Convert to grayscale or B&W
If the original document was black ink on white paper, storing it as a 24-bit colour scan is wasteful. Converting to 8-bit grayscale halves the size again. For pure text documents, 1-bit black-and-white can shrink things tenfold.
Run OCR + retain image
Tools like Tesseract or commercial OCR engines can produce a "searchable PDF" where the recognised text is invisibly layered over the scan. The file is now searchable, and the underlying image can usually be re-encoded smaller.
Removing leftover bloat
Even after images and fonts are addressed, PDFs can carry a surprising amount of dead weight: unused objects from earlier revisions, embedded thumbnails, JavaScript actions, unused form fields, and metadata streams from the source application. None of this is visible to the reader, but it all adds bytes. Most "Optimize PDF" features include a "remove unused objects" pass, sometimes labelled "linearize" or "save as optimized". If your file size still looks high after addressing images and fonts, run that pass and the file will often shrink another 5–15%.
One specific source of bloat to know about: incremental saves. PDFs support saving changes by appending to the end of the file rather than rewriting it, which is fast but accumulates over time. A document that has been edited and saved 30 times by Acrobat may be three times its theoretical minimum size. A "save as" instead of a plain "save" usually cleans this up by writing the file from scratch.
Hitting common email size limits
Most of the time when someone asks "how do I make this PDF smaller" the real question is "how do I get it under my email provider's attachment limit". Useful numbers to know:
- Gmail: 25 MB per outgoing message, 50 MB incoming. Above 25 MB Gmail offers a Drive link automatically.
- Outlook.com / Microsoft 365: 33 MB attachment cap by default, sometimes lowered to 20 MB by corporate admins.
- Yahoo Mail: 25 MB.
- iCloud Mail: 20 MB.
- Corporate gateways: often 10 MB. If you do not know the recipient's limit, 10 MB is a safe target.
If a single PDF is too big even after compression, splitting it into multiple files and sending them across two messages is almost always a better experience than uploading to a sharing service. Our PDF splitter can extract specific page ranges into separate files in one step.
What not to compress
Some PDFs should not be reprocessed even if they are large. Two important categories:
- Documents with digital signatures. A PDF signature is a hash over the file's bytes. The moment you re-save the file, the hash changes and the signature is invalidated, even if the content looks identical. If a contract has been digitally signed, send the original.

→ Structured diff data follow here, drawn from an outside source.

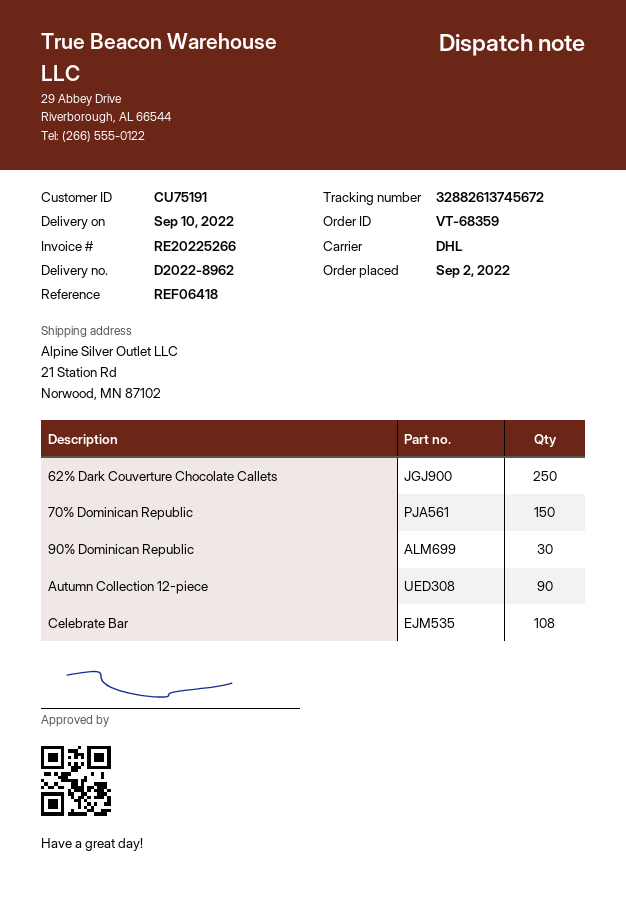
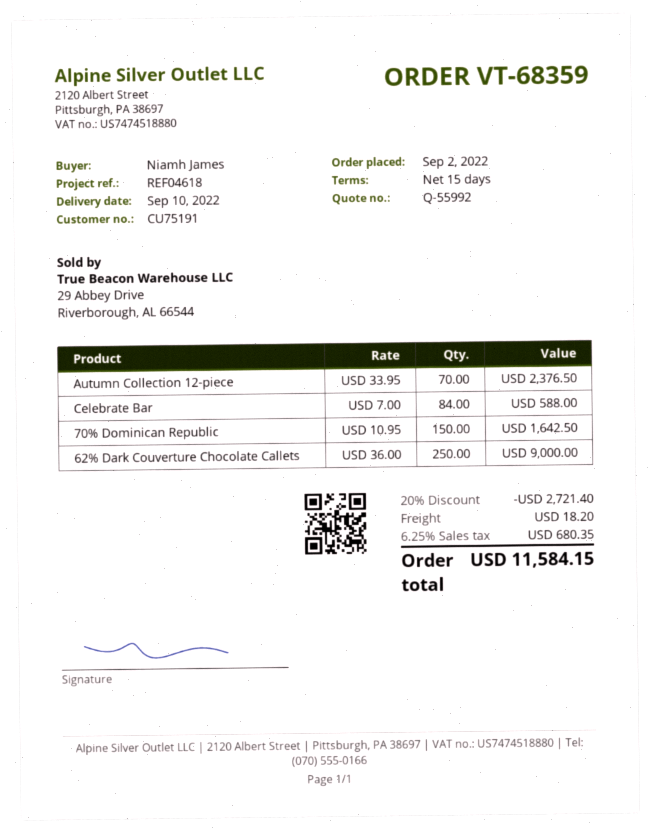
reference: REF06418 -> REF04618
90% Dominican Republic: 30 -> none
Autumn Collection 12-piece: 90 -> 70
Celebrate Bar: 108 -> 84

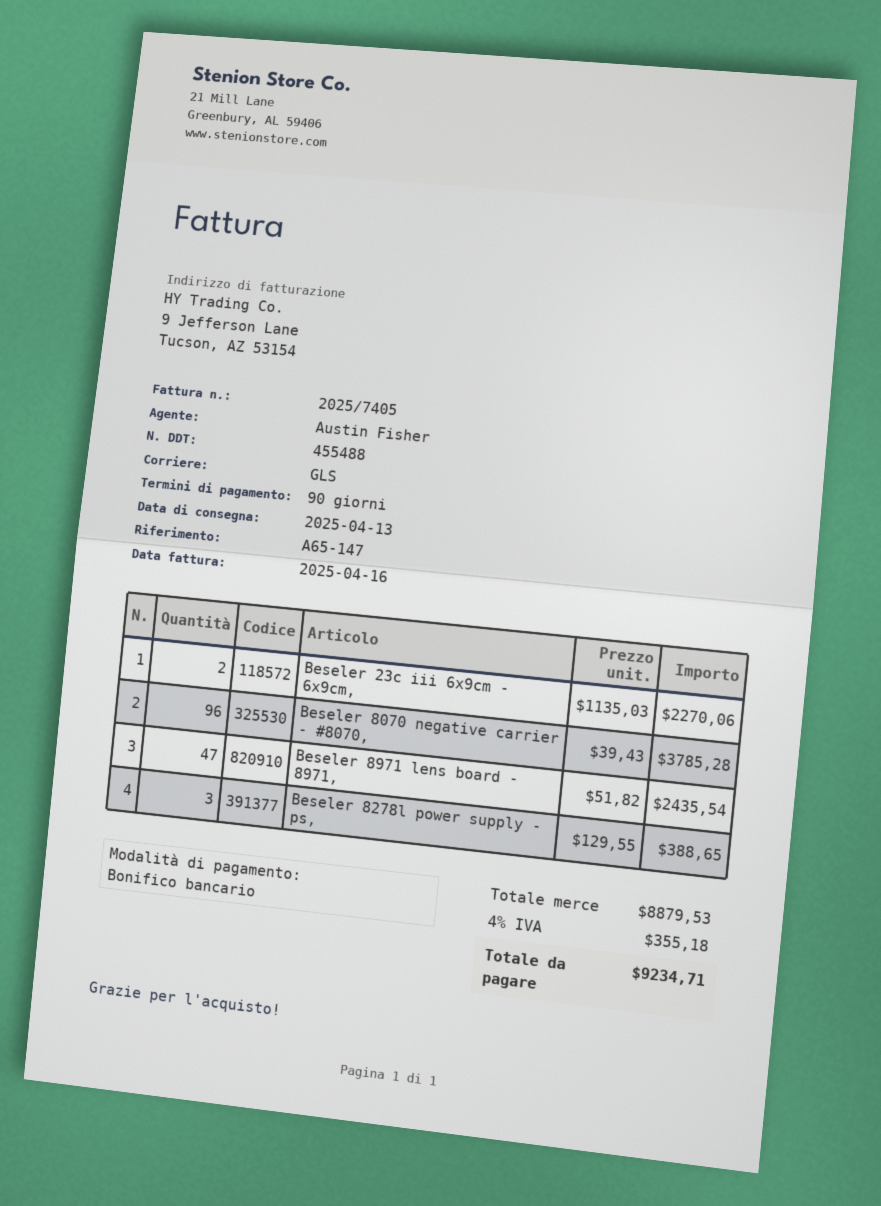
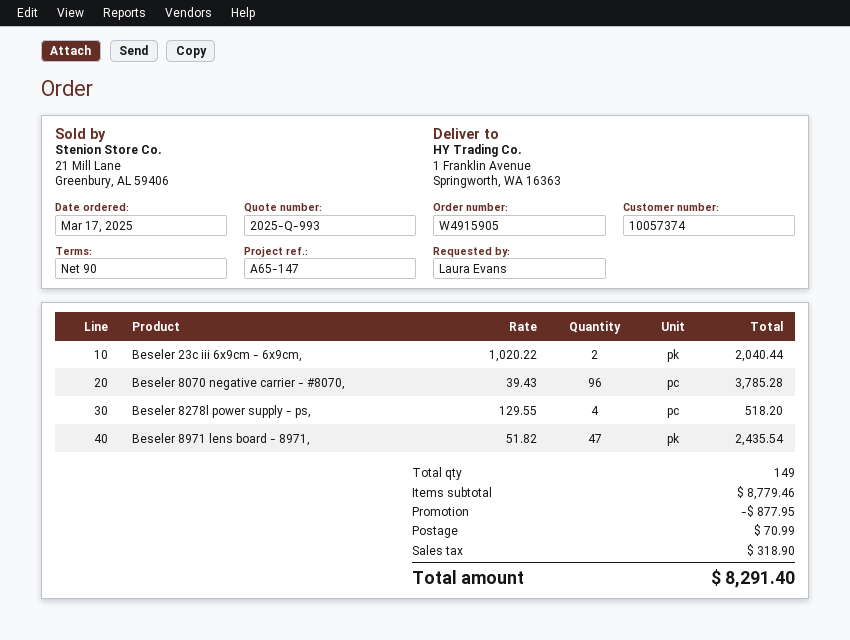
Beseler 23c iii 6x9cm - 6x9cm,: 2 x 1135.03 = 2270.06 -> 2 x 1020.22 = 2040.44
Beseler 8278l power supply - ps,: 3 x 129.55 = 388.65 -> 4 x 129.55 = 518.20
subtotal: 8879.53 -> 8779.46
discount: none -> 877.95
shipping: none -> 70.99
tax: 355.18 -> 318.90
total: 9234.71 -> 8291.40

- Legal or audit-trail documents. Some regulated workflows require the exact bytes of the file to be preserved. Re-saving for size will produce a "different" file even though it reads the same. Check your organisation's policy first.
Quick summary
For everyday cases, the entire compression playbook fits on one hand:
- Identify what is heavy: photos, fonts, or a scan.
- If photos: downsample to 150–200 DPI and re-encode as JPEG.
- If fonts: subset, do not embed full files.
- If a scan: lower the resolution, drop colour if possible, optionally OCR.
- Save as optimized to drop leftover bloat.
- If still too big for email, split the file into ranges instead of further degrading quality.
That is essentially what every "compress PDF" tool on the internet is doing under the hood. Knowing which step actually applies to your file means you can avoid the ones that would lose quality unnecessarily.